### REQUIRED WORK
Only lines that contain the word "fill" belong in the answer; copy them from the records below.

### DATA TO USE
-- Opening Marker --

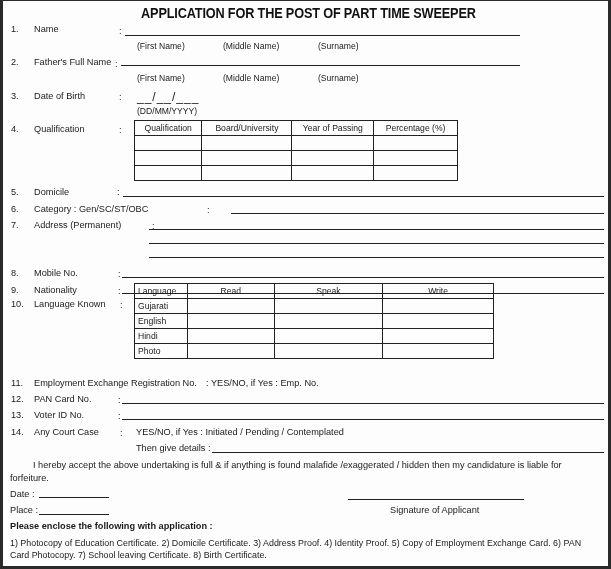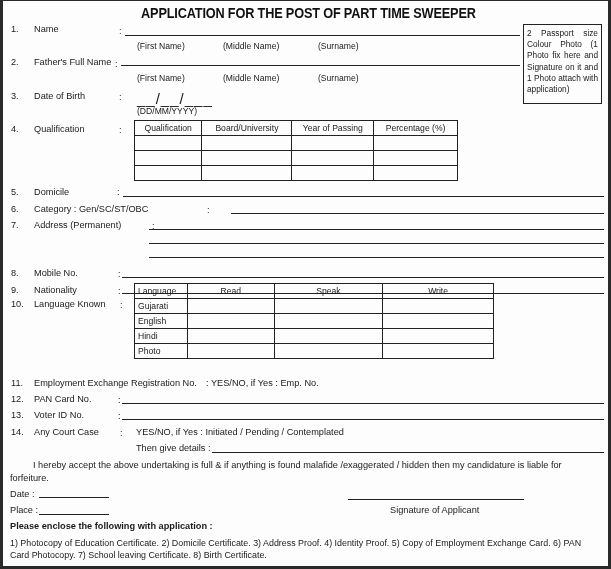--- a/index.html
+++ b/index.html
@@ -39,42 +39,41 @@
     .lang td.first { text-align: left; }
     .bold { font-weight: bold; }
   </style>
 </head>
 <body>
 
 <div class="page">
 
   <div class="title">APPLICATION FOR THE POST OF PART TIME SWEEPER</div>
 
-  <div class="photo-box">2 Passport size Colour Photo (1 Photo fix here and Signature on it and 1 Photo attach with application)</div>
 
   <span class="abs num" style="top:23px">1.</span>
   <span class="abs lbl" style="top:23px">Name</span>
   <span class="abs colon" style="left:116px;top:25px">:</span>
   <div class="line" style="left:122px;top:34px;width:395px"></div>
   <span class="sub" style="left:134px;top:40px">(First Name)</span>
   <span class="sub" style="left:220px;top:40px">(Middle Name)</span>
   <span class="sub" style="left:315px;top:40px">(Surname)</span>
 
   <span class="abs num" style="top:56px">2.</span>
   <span class="abs lbl" style="top:56px">Father's Full Name</span>
   <span class="abs colon" style="left:112px;top:58px">:</span>
   <div class="line" style="left:118px;top:64px;width:399px"></div>
   <span class="sub" style="left:134px;top:72px">(First Name)</span>
   <span class="sub" style="left:220px;top:72px">(Middle Name)</span>
   <span class="sub" style="left:315px;top:72px">(Surname)</span>
 
   <span class="abs num" style="top:90px">3.</span>
   <span class="abs lbl" style="top:90px">Date of Birth</span>
   <span class="abs colon" style="left:116px;top:91px">:</span>
-  <span class="abs" style="left:134px;top:89px;font-size:15px;letter-spacing:1px">__/__/___</span>
+  <span class="abs" style="left:134px;top:89px;font-size:12px;letter-spacing:1px">__/__/___</span>
   <span class="sub" style="left:134px;top:105px">(DD/MM/YYYY)</span>
 
   <span class="abs num" style="top:123px">4.</span>
   <span class="abs lbl" style="top:123px">Qualification</span>
   <span class="abs colon" style="left:116px;top:124px">:</span>
   <table class="grid" style="left:131px;top:119px;width:324px">
     <tbody>
         <tr>
       <th style="width:66px">Qualification</th>
       <th style="width:88px">Board/University</th>

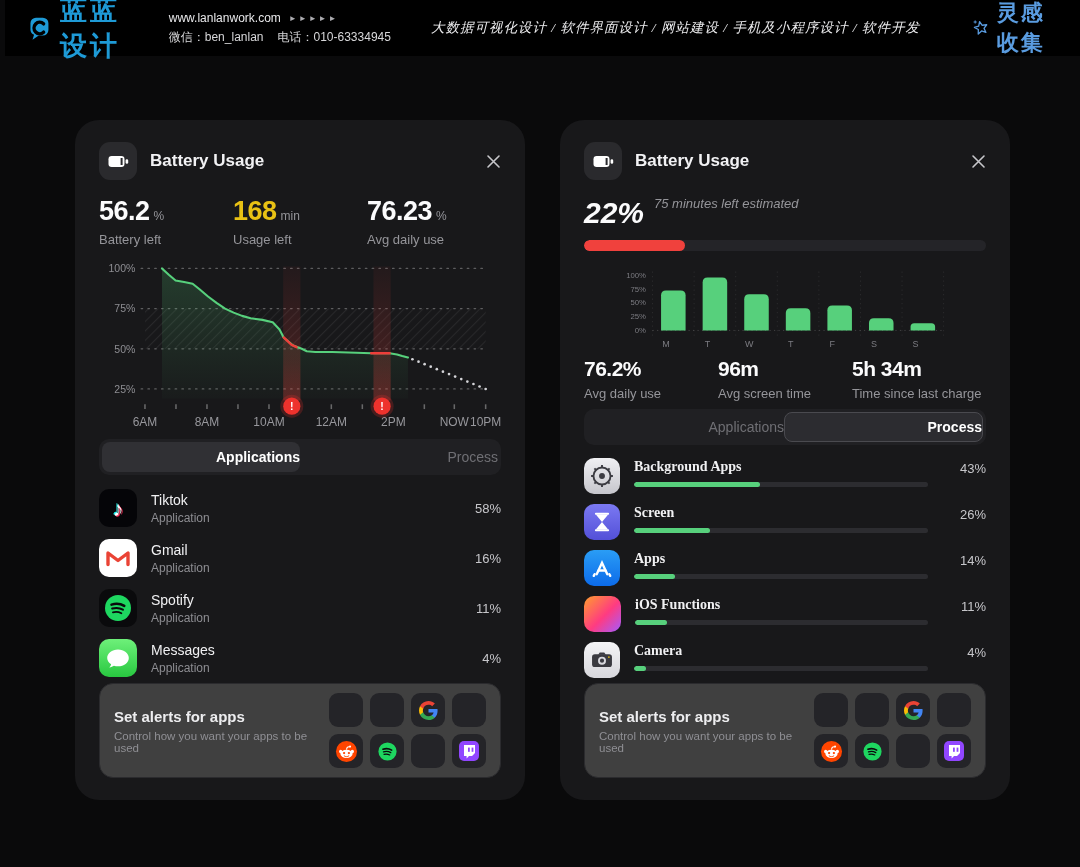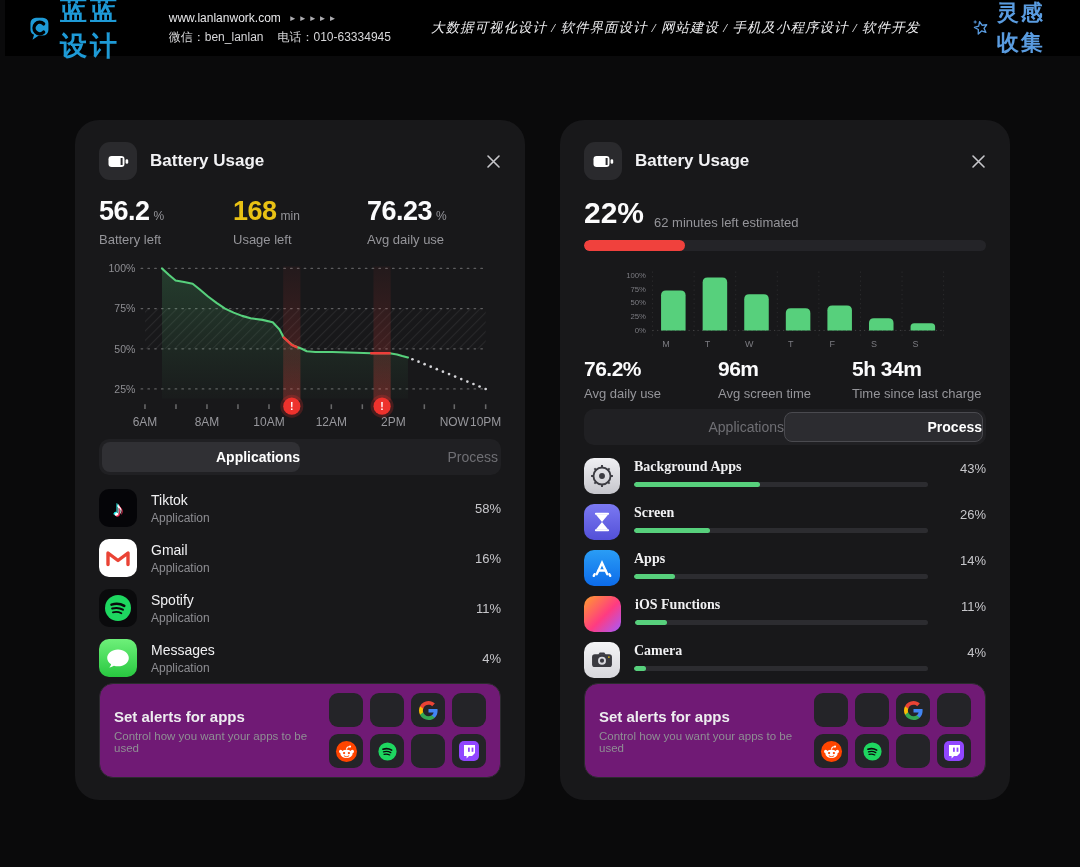--- a/index.html
+++ b/index.html
@@ -49,38 +49,38 @@
   .card-right .tab.active { background:#2c2c30; border:1px solid #4a4a4f; padding:6px 0; }
 
   .app-row { display:flex; align-items:center; gap:14px; padding:6px 0; }
   .icon-tile { width:38px; height:38px; border-radius:10px; display:flex; align-items:center; justify-content:center; flex:none; }
   .app-info { flex:1; }
   .app-name { font-size:14px; font-weight:400; color:#f0f0f2; }
   .app-type { font-size:12px; color:#8d8d92; margin-top:3px; }
   .app-pct { font-size:13px; color:#c6c6ca; }
 
   
-  .batt-line { display:flex; align-items:flex-end; gap:10px; margin-bottom:10px; }
+  .batt-line { display:flex; align-items:flex-start; gap:10px; margin-bottom:10px;font-style:italic; }
   .batt-pct { font-size:30px; font-weight:700; color:#fbfbfc; }
   .batt-note { font-size:13px; color:#95959a; }
   .bar-track { height:13px; background:#242428; border-radius:7px; margin-bottom:14px; overflow:hidden; }
   .bar-fill { height:100%; border-radius:7px; background:#f0413d; }
   .bar-chart { width:100%; height:auto; display:block; margin-bottom:4px; }
   .stats-row.small .val { font-size:21px; }
 
   .proc-row { display:flex; gap:14px; padding:5px 0; align-items:flex-start; }
   .proc-row .icon-tile { width:36px; height:36px; }
   .proc-mid { flex:1; padding-top:1px; }
   .proc-name { font-size:14px; font-weight:700; color:#f0f0f2;font-family:Liberation Serif, serif; }
   .track { margin-top:7px; height:5px; background:#2c2c30; border-radius:3px; overflow:hidden; }
   .fill { height:100%; background:#57d07c; border-radius:3px; }
   .proc-pct { width:44px; text-align:right; font-size:13px; color:#c6c6ca; padding-top:3px; }
 
   .alerts { margin-top:auto; display:flex; align-items:center; gap:10px; border:1px solid #2b2b2e;
-            background:#701a75; border-radius:14px; padding:9px 14px; }
+            background:#404040; border-radius:14px; padding:9px 14px; }
   .alerts-txt { flex:1; }
   .alerts-title { font-size:15px; font-weight:700; color:#ededef; }
   .alerts-sub { font-size:11.5px; color:#8f8f94; margin-top:5px; }
   .tile-grid { display:grid; grid-template-columns:repeat(4,34px); grid-auto-rows:34px; gap:7px; }
   .tile { background:#242428; border-radius:9px; display:flex; align-items:center; justify-content:center; cursor:pointer; }
 </style>
 </head>
 <body>
 
 <div class="page">
@@ -340,21 +340,21 @@
       <div class="card-title">Battery Usage</div>
       <div class="close-btn">
         <svg width="15" height="15" viewBox="0 0 15 15">
             <path d="M2 2 L13 13 M13 2 L2 13" stroke="#c7c7cb" stroke-width="1.6" stroke-linecap="round"></path>
           </svg>
       </div>
     </div>
 
     <div class="batt-line">
       <span class="batt-pct">22%</span>
-      <span class="batt-note">62 minutes left estimated</span>
+      <span class="batt-note">75 minutes left estimated</span>
     </div>
     <div class="bar-track">
       <div class="bar-fill" style="width: 25%;"></div>
     </div>
 
     <svg class="bar-chart" viewBox="0 0 404 108">
         <line x1="40" y1="8" x2="40" y2="88" stroke="rgba(255,255,255,0.10)" stroke-width="1" stroke-dasharray="1.5 4"></line>
         <line x1="90.85714285714286" y1="8" x2="90.85714285714286" y2="88" stroke="rgba(255,255,255,0.10)" stroke-width="1" stroke-dasharray="1.5 4"></line>
         <line x1="141.71428571428572" y1="8" x2="141.71428571428572" y2="88" stroke="rgba(255,255,255,0.10)" stroke-width="1" stroke-dasharray="1.5 4"></line>
         <line x1="192.57142857142856" y1="8" x2="192.57142857142856" y2="88" stroke="rgba(255,255,255,0.10)" stroke-width="1" stroke-dasharray="1.5 4"></line>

-- Closing Marker --

### COMPLETED EXERCISE
   .bar-fill { height:100%; border-radius:7px; background:#f0413d; }
   .fill { height:100%; background:#57d07c; border-radius:3px; }
       <div class="bar-fill" style="width: 25%;"></div>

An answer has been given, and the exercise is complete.